Tomamos el té alegremente y ayudamos a Cynthia a fregar los cacharros. Acabábamos de
guardar la última cucharilla cuando se oyó un golpe en la puerta. Súbitamente, los rostros de
Cynthia y Nibs se endurecieron, adquiriendo una expresión antipática.
— Pase — dijo Cynthia, en tono profesional. Apareció una joven enfermera de aspecto
asustado, que entregó a Nibs una botella. Éste, a su vez, se la dio a Cynthia, diciendo
enigmáticamente:
—Yo no estoy aquí, hoy.
Cynthia cogió la botella y la examinó con la severidad de un juez.
—Tenían que haberla traído esta mañana.
—La enfermera lo siente mucho. Se olvidó.
—La enfermera debería haber leído las instrucciones que hay en la puerta.
Por la expresión de la enfermerita comprendí que no había la menor probabilidad de que se
atreviera a transmitir el mensaje a la temible «enfermera».
—De modo que ya no se puede hacer nada hasta mañana — concluyó Cynthia. —¿No sería
posible hacerlo esta noche?
—Estamos muy ocupados, pero si hay tiempo se hará — dijo Cynthia, condescendiente.
La pequeña enfermera se retiró y Cynthia cogió un frasco del estante, llenó la botella y la
colocó en la mesa. Me reí.
—¿Manteniendo la disciplina?
—Eso es. Venga al balcón. Desde allí se ven todos los pabellones.
Seguí a Cynthia y a su amigo, quienes me señalaron las diferentes salas. Lawrence se quedó
atrás, pero al cabo de unos segundos Cynthia se volvió y le dijo que se reuniera con nosotros.
Entonces miró su reloj de pulsera.
—¿No nos queda nada que hacer, Nibs?
—No.
—Muy bien. Entonces cerraremos y nos vamos. Aquella tarde había visto a Lawrence bajo un
aspecto totalmente distinto. Comparado con John, era extraordinariamente difícil llegar a
conocerlo. Era opuesto a su hermano en casi todo. Sin embargo, había cierto encanto en su modo
de ser y me pareció que, conociéndolo bien, podría tomársele gran afecto. Por regla general, su
actitud respecto a Cynthia era algo cohibida, y ella, por su parte, se sentía tímida en su presencia.

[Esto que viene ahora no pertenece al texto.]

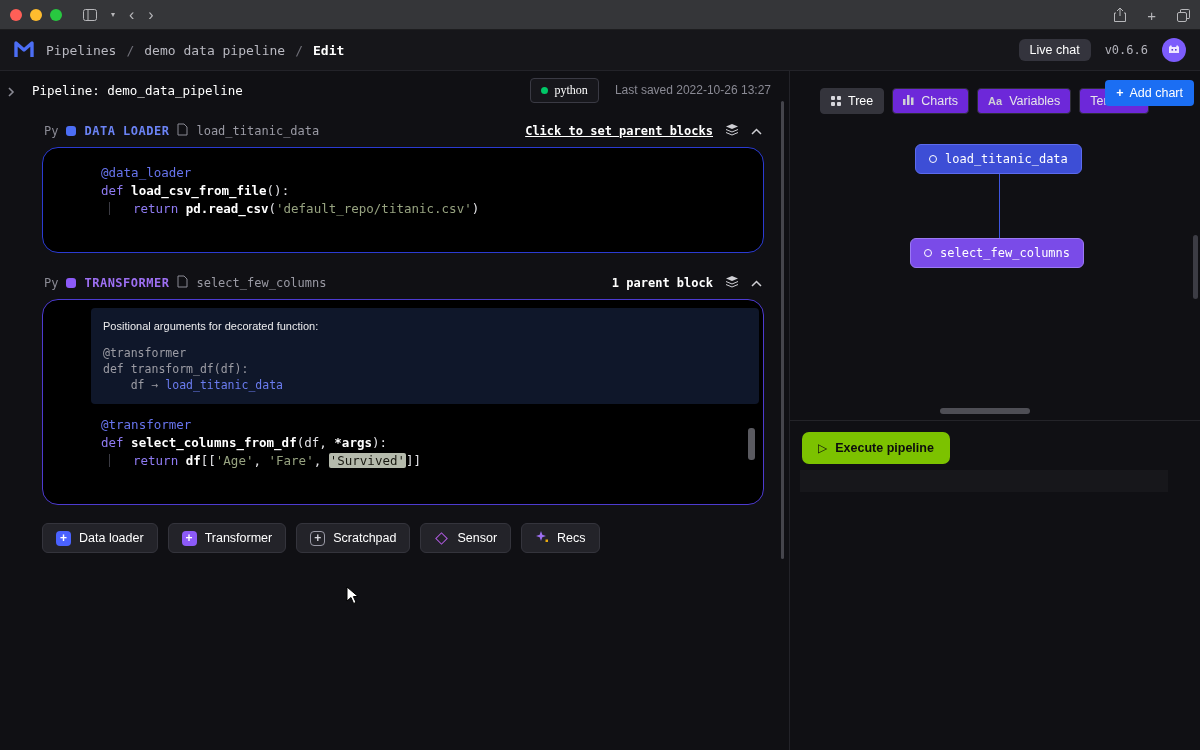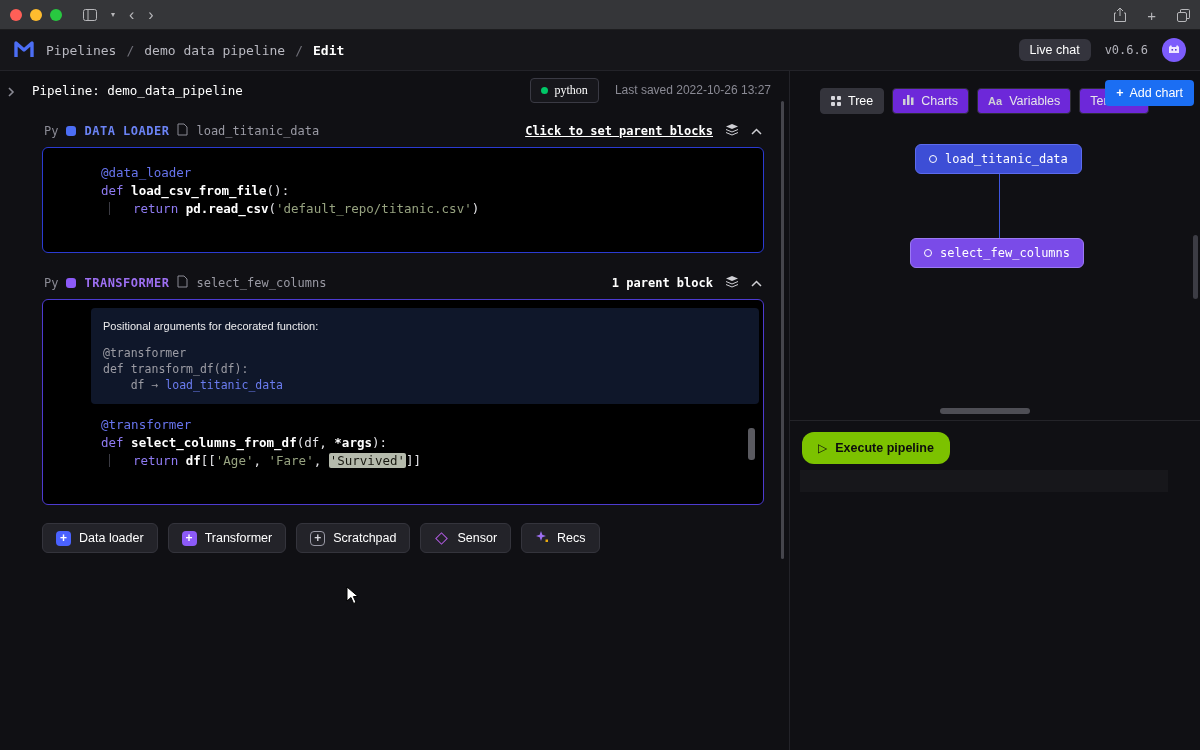--- a/index.html
+++ b/index.html
@@ -72,7 +72,7 @@
   .underline { text-decoration:underline; }
 
   
-  .code-box { position:relative; background:#000; border-radius:6px;
+  .code-box { position:relative; background:#000; border-radius:16px;
     font-family:"DejaVu Sans Mono",monospace; font-size:12.5px; line-height:18px; }
   .box1 { border:1px solid #2B3BD2; padding:16px 12px 34px 58px; min-height:104px; margin-top:2px; }
   .box2 { border:1px solid #4D3BD0; padding:4px 4px 34px 58px; min-height:194px; margin-top:2px; }

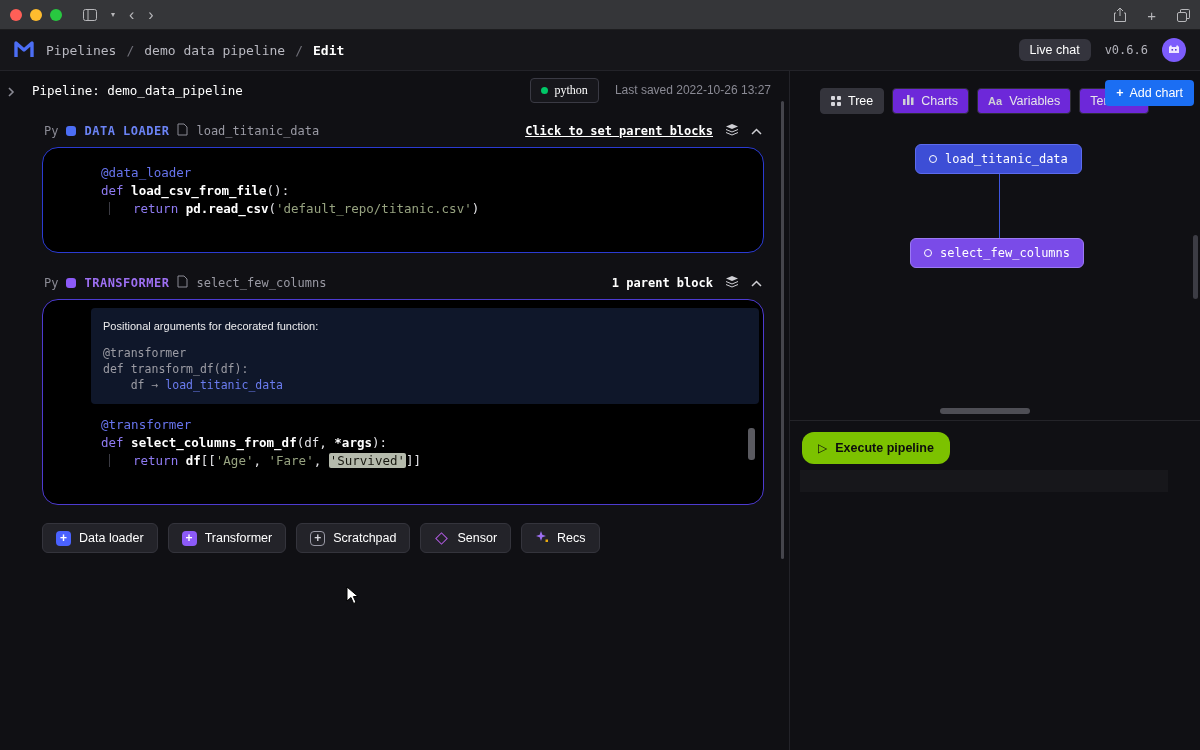--- a/index.html
+++ b/index.html
@@ -128,7 +128,7 @@
   .right-scroll { position:absolute; right:2px; top:164px; width:5px; height:64px; background:#3C3C44; border-radius:3px; }
   .right-div { position:absolute; left:0; right:0; top:349px; height:1px; background:#242429; }
   .exec-btn { position:absolute; left:12px; top:361px; height:32px; display:flex; align-items:center; gap:8px;
-    padding:0 16px; background:#7CC200; border-radius:12px; color:#0d0d0d; font-weight:bold; font-size:12.5px; }
+    padding:0 16px; background:#7CC200; border-radius:7px; color:#0d0d0d; font-weight:bold; font-size:12.5px; }
   .exec-btn .play::before { content:"▷"; font-weight:normal; font-size:12px; }
   .out-strip { position:absolute; left:10px; top:399px; width:368px; height:22px; background:#17171B; }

Pero aquella tarde estaban los dos muy alegres y charlaban como un par de chiquillos.
Cuando cruzábamos el pueblo, recordé que necesitaba unos sellos y, por consiguiente, nos
detuvimos ante la oficina de correos.
Al salir de esta oficina, tropecé con un hombrecillo que entraba. Me hice a un lado, ofreciendo
mis excusas, cuando de pronto, con una exclamación, me estrechó entre sus brazos y me besó
calurosamente.
—¡Mi amigo Hastings! —exclamó—. ¡Pero si es mi amigo Hastings!
—¡Poirot! — exclamé.
Me volví a explicar a mis amigos, que seguían en el tílburi:
—Cynthia, es un encuentro realmente agradable para mí. Mi viejo amigo monsieur Poirot, a
quien no había visto desde hace años. Ya comprenderá mi alegría ante tal encuentro.
—Pero si ya lo conocemos —dijo Cynthia, alegremente—. Y no tenía la menor idea de que
fuera amigo suyo.
—Es cierto —dijo Poirot seriamente—. Conozco a la señorita Cynthia. Si estoy aquí es gracias
a la bondadosa señora Inglethorp. Sí, amigo mío, ha ofrecido hospitalidad a siete refugiados de mi
país. Nosotros, los belgas, le estamos eternamente agradecidos.